**PROMPT:**
Copy every line of the following data that includes the string "none".

**DATASET CONTENT:**
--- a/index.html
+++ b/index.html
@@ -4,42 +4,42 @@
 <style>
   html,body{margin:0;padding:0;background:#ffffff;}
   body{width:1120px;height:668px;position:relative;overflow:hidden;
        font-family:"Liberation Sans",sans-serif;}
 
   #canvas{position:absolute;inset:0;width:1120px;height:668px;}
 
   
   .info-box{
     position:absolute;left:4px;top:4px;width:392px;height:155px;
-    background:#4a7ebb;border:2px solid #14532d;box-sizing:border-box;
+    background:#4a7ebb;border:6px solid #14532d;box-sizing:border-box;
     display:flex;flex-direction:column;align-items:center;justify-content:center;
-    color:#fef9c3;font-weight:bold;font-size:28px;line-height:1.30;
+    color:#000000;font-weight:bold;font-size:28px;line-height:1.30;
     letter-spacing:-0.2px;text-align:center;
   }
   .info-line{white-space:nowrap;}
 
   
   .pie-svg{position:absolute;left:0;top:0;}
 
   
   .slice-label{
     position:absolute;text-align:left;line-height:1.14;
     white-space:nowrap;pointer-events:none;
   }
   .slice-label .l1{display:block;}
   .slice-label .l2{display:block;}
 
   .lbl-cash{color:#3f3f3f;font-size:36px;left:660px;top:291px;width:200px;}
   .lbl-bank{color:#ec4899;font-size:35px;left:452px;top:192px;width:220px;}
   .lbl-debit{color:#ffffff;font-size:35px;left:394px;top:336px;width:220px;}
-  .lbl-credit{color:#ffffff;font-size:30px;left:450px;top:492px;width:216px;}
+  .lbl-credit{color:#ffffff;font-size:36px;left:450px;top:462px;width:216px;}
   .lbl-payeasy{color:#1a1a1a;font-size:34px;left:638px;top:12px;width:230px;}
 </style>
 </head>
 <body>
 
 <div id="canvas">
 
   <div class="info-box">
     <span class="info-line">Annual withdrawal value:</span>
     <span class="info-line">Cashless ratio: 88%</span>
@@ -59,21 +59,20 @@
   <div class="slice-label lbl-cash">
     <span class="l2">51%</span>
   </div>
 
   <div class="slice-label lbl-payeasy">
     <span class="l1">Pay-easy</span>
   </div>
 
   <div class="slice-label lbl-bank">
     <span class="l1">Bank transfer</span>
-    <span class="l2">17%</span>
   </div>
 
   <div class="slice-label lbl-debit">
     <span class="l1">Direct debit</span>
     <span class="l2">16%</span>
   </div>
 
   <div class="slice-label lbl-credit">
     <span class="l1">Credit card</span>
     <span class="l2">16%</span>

==

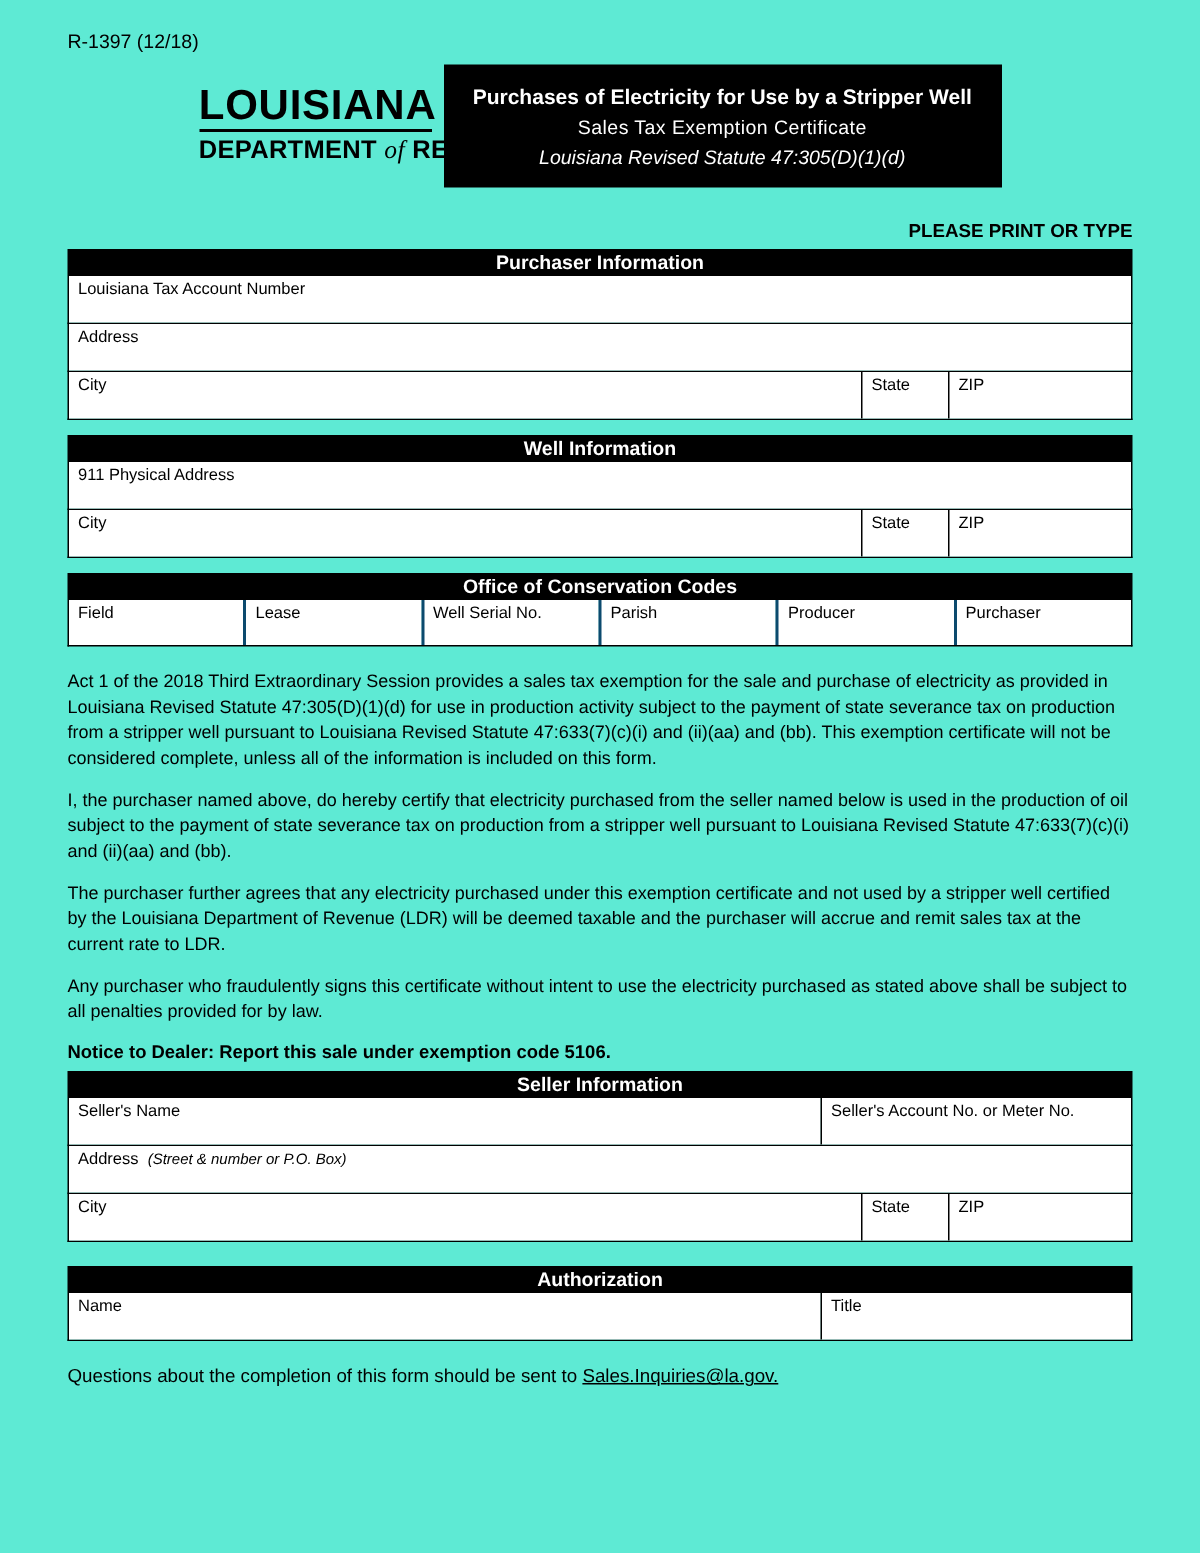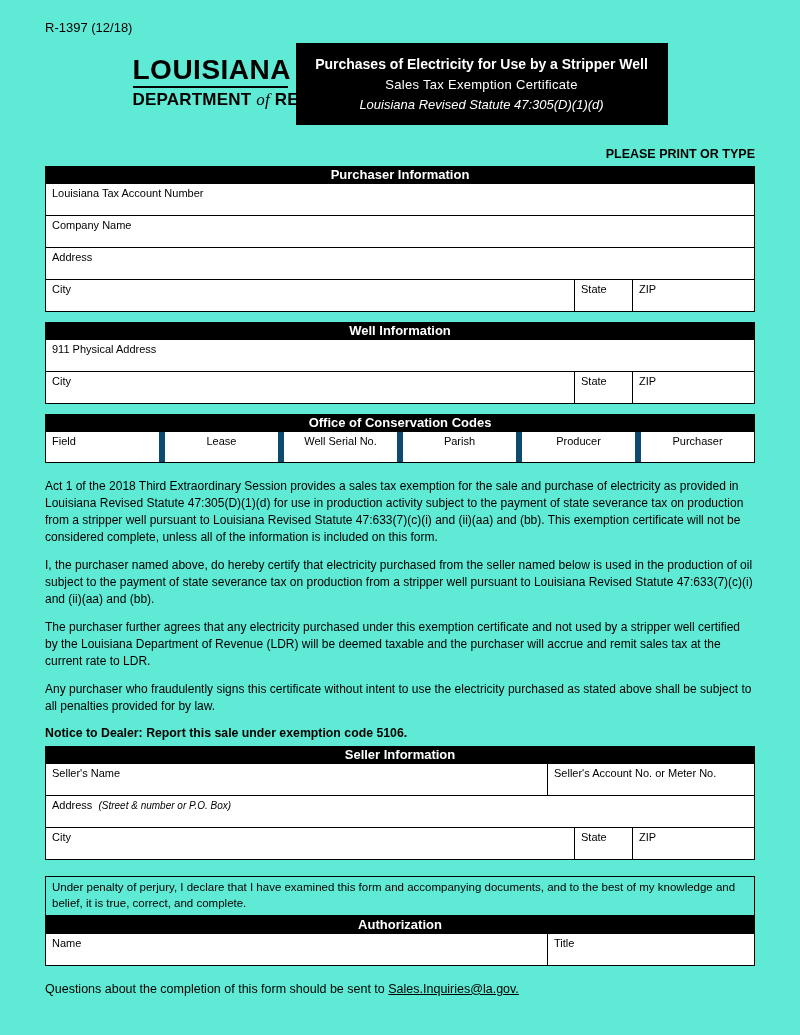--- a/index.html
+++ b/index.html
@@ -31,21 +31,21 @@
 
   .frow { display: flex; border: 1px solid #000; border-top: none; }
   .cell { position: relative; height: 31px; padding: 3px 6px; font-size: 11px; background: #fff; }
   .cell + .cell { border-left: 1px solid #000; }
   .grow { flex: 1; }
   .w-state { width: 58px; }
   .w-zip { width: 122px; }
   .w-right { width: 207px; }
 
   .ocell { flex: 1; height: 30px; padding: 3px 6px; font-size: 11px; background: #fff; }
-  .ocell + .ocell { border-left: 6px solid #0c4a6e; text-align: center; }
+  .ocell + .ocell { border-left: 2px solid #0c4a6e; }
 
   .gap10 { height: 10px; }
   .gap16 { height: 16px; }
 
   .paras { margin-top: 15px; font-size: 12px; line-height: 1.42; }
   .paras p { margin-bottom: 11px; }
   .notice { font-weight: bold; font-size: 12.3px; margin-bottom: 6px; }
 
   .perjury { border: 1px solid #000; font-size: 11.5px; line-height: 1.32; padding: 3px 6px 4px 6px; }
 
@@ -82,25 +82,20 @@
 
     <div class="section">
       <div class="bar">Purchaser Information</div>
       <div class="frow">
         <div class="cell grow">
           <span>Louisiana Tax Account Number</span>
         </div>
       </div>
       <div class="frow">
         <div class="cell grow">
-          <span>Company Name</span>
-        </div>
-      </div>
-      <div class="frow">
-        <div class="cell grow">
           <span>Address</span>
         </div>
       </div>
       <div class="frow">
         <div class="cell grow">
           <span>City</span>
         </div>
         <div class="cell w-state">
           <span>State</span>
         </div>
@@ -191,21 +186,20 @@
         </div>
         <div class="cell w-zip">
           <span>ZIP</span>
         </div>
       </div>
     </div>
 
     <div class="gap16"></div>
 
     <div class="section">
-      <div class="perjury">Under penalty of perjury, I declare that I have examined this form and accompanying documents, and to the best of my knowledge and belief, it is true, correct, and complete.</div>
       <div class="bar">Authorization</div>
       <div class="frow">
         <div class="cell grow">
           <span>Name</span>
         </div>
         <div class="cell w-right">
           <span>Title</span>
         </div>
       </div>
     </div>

**WRITTEN SOLUTION:**
     white-space:nowrap;pointer-events:none;
   .frow { display: flex; border: 1px solid #000; border-top: none; }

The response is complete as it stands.